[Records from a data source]
----

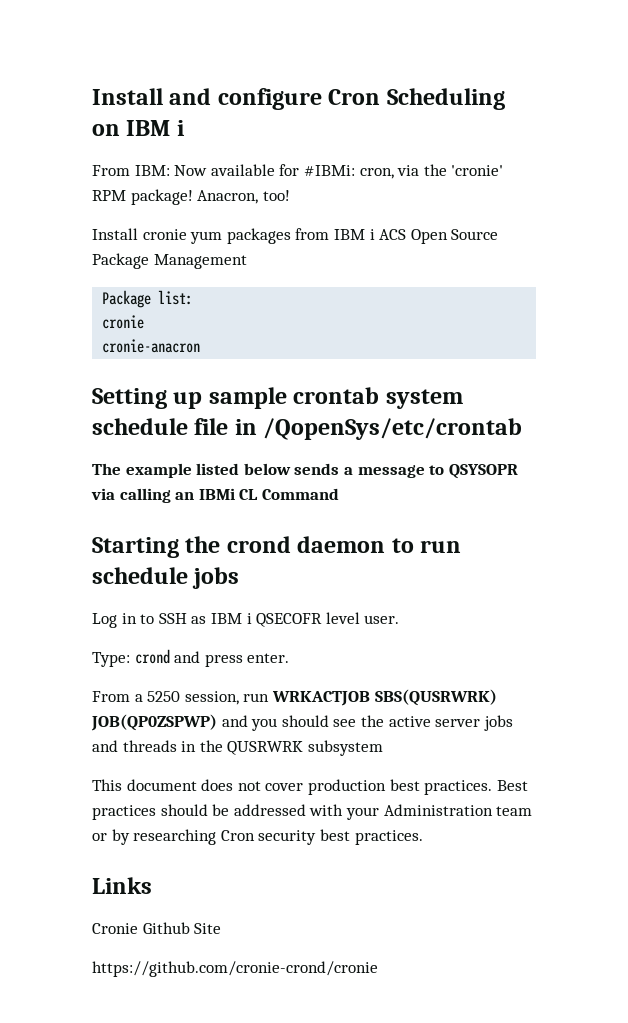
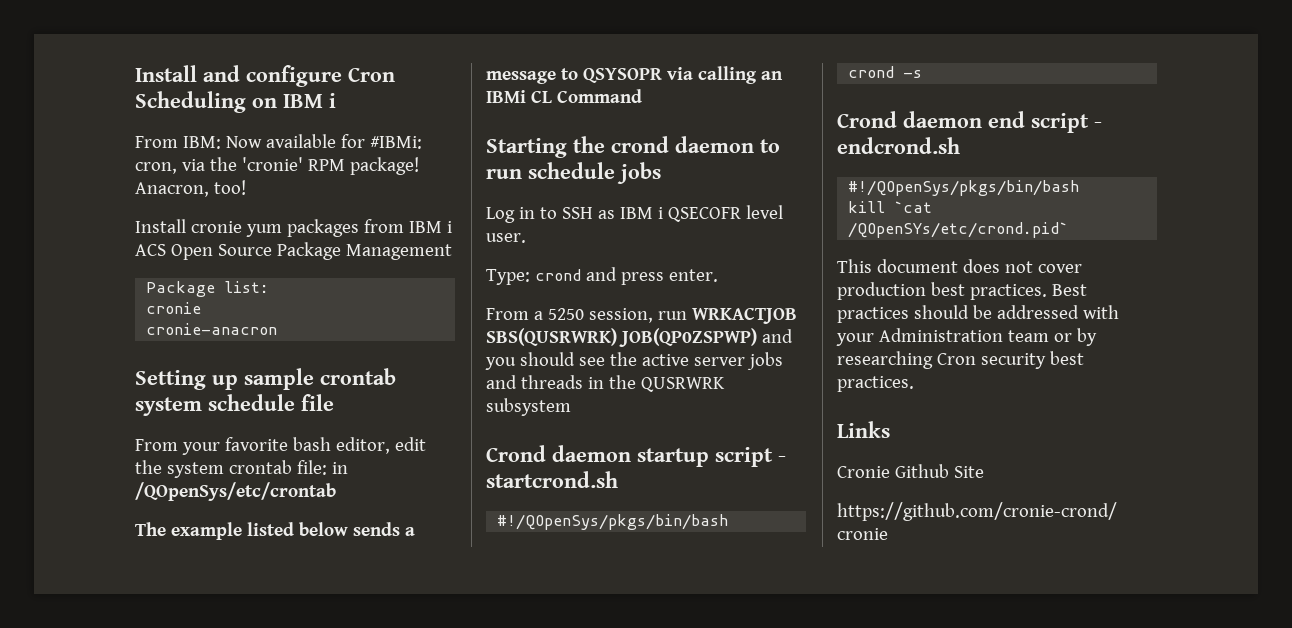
[234,418,523,440] in /QopenSys/etc/crontab -> [135,437,426,455] [135,460,348,478] [135,482,336,501] // From your favorite bash editor, edit the system crontab file: in /QOpenSys/etc/crontab
(383, 748) none -> [486,445,786,467] [486,471,618,488] [497,514,729,530] [848,66,923,78] [837,111,1102,133] [837,137,960,154] [848,180,1080,196] [848,201,933,213] [848,222,1069,238] // Crond daemon startup script - startcrond.sh // #!/QOpenSys/pkgs/bin/bash // crond -s // Crond daemon end script - endcrond.sh // #!/QOpenSys/pkgs/bin/bash // kill `cat /QOpenSYs/etc/crond.pid`

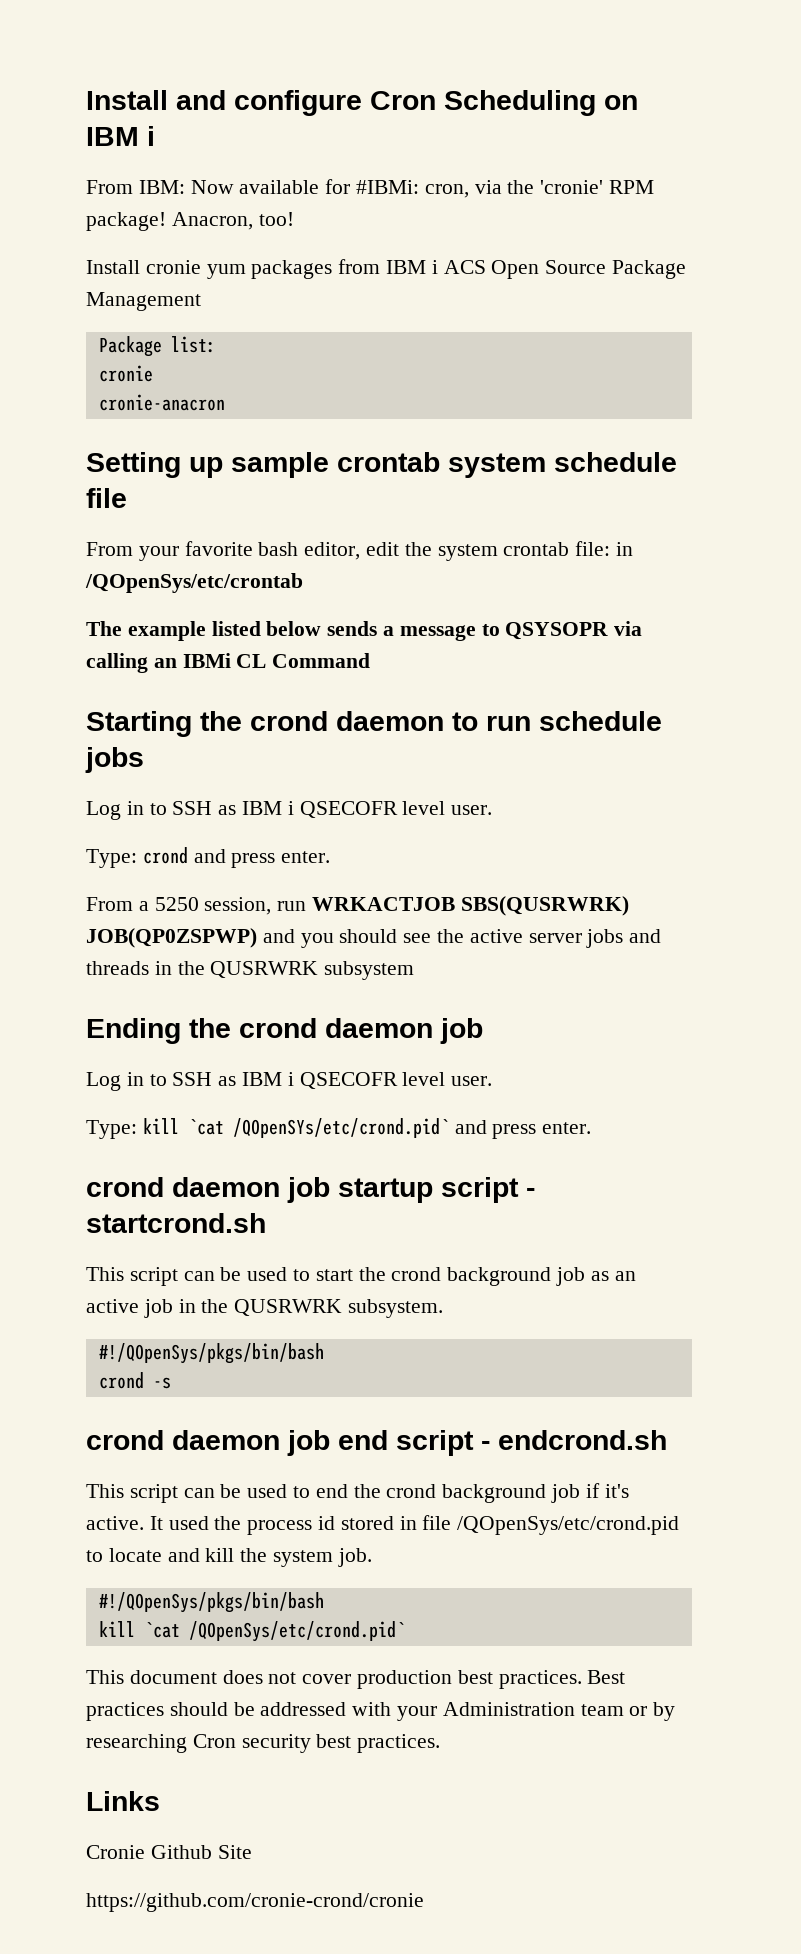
[486,445,786,467] [486,471,618,488] Crond daemon startup script - startcrond.sh -> [86,1018,483,1044] [86,1072,493,1091] [86,1118,592,1139] [86,1177,535,1203] [86,1213,266,1233] [86,1267,636,1286] [86,1299,444,1318] Ending the crond daemon job // Log in to SSH as IBM i QSECOFR level user. // Type: kill `cat /QOpenSYs/etc/crond.pid` and press enter. // crond daemon job startup script - startcrond.sh // This script can be used to start the crond background job as an active job in the QUSRWRK subsystem.
[837,111,982,128] Crond daemon -> [86,1430,330,1456] crond daemon job
(960, 145) none -> [86,1483,629,1503] [86,1515,680,1535] [86,1548,372,1567] // This script can be used to end the crond background job if it's active. It used the process id stored in file /QOpenSys/etc/crond.pid to locate and kill the system job.
[848,222,1069,238] /QOpenSYs/etc/crond.pid` -> [188,1621,405,1642] /QOpenSys/etc/crond.pid`

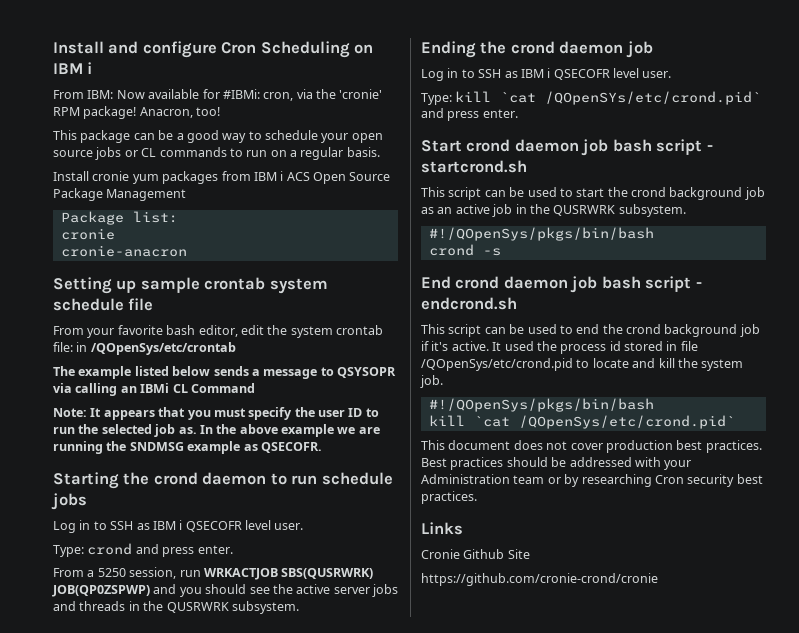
(294, 219) none -> [53,130,383,143] [53,147,380,160] // This package can be a good way to schedule your open source jobs or CL commands to run on a regular basis.
(371, 660) none -> [53,407,379,420] [53,424,380,437] [53,441,322,454] // Note: It appears that you must specify the user ID to run the selected job as. In the above example we are running the SNDMSG example as QSECOFR.
[324,961,415,980] subsystem -> [231,601,299,614] subsystem.
[86,1177,433,1203] crond daemon job startup -> [421,139,652,156] Start crond daemon job bash
[86,1430,388,1456] crond daemon job end -> [421,276,641,293] End crond daemon job bash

----

● **Instructions for the task**:
Each line between the one holding "[486,445,786,467] [486,471,618,488] Crond" and the one holding "[324,961,415,980] subsystem ->", inclusive, should be copied exactly as it appears above, and pictures should be omitted.

● **Response**:
[486,445,786,467] [486,471,618,488] Crond daemon startup script - startcrond.sh -> [86,1018,483,1044] [86,1072,493,1091] [86,1118,592,1139] [86,1177,535,1203] [86,1213,266,1233] [86,1267,636,1286] [86,1299,444,1318] Ending the crond daemon job // Log in to SSH as IBM i QSECOFR level user. // Type: kill `cat /QOpenSYs/etc/crond.pid` and press enter. // crond daemon job startup script - startcrond.sh // This script can be used to start the crond background job as an active job in the QUSRWRK subsystem.
[837,111,982,128] Crond daemon -> [86,1430,330,1456] crond daemon job
(960, 145) none -> [86,1483,629,1503] [86,1515,680,1535] [86,1548,372,1567] // This script can be used to end the crond background job if it's active. It used the process id stored in file /QOpenSys/etc/crond.pid to locate and kill the system job.
[848,222,1069,238] /QOpenSYs/etc/crond.pid` -> [188,1621,405,1642] /QOpenSys/etc/crond.pid`

(294, 219) none -> [53,130,383,143] [53,147,380,160] // This package can be a good way to schedule your open source jobs or CL commands to run on a regular basis.
(371, 660) none -> [53,407,379,420] [53,424,380,437] [53,441,322,454] // Note: It appears that you must specify the user ID to run the selected job as. In the above example we are running the SNDMSG example as QSECOFR.
[324,961,415,980] subsystem -> [231,601,299,614] subsystem.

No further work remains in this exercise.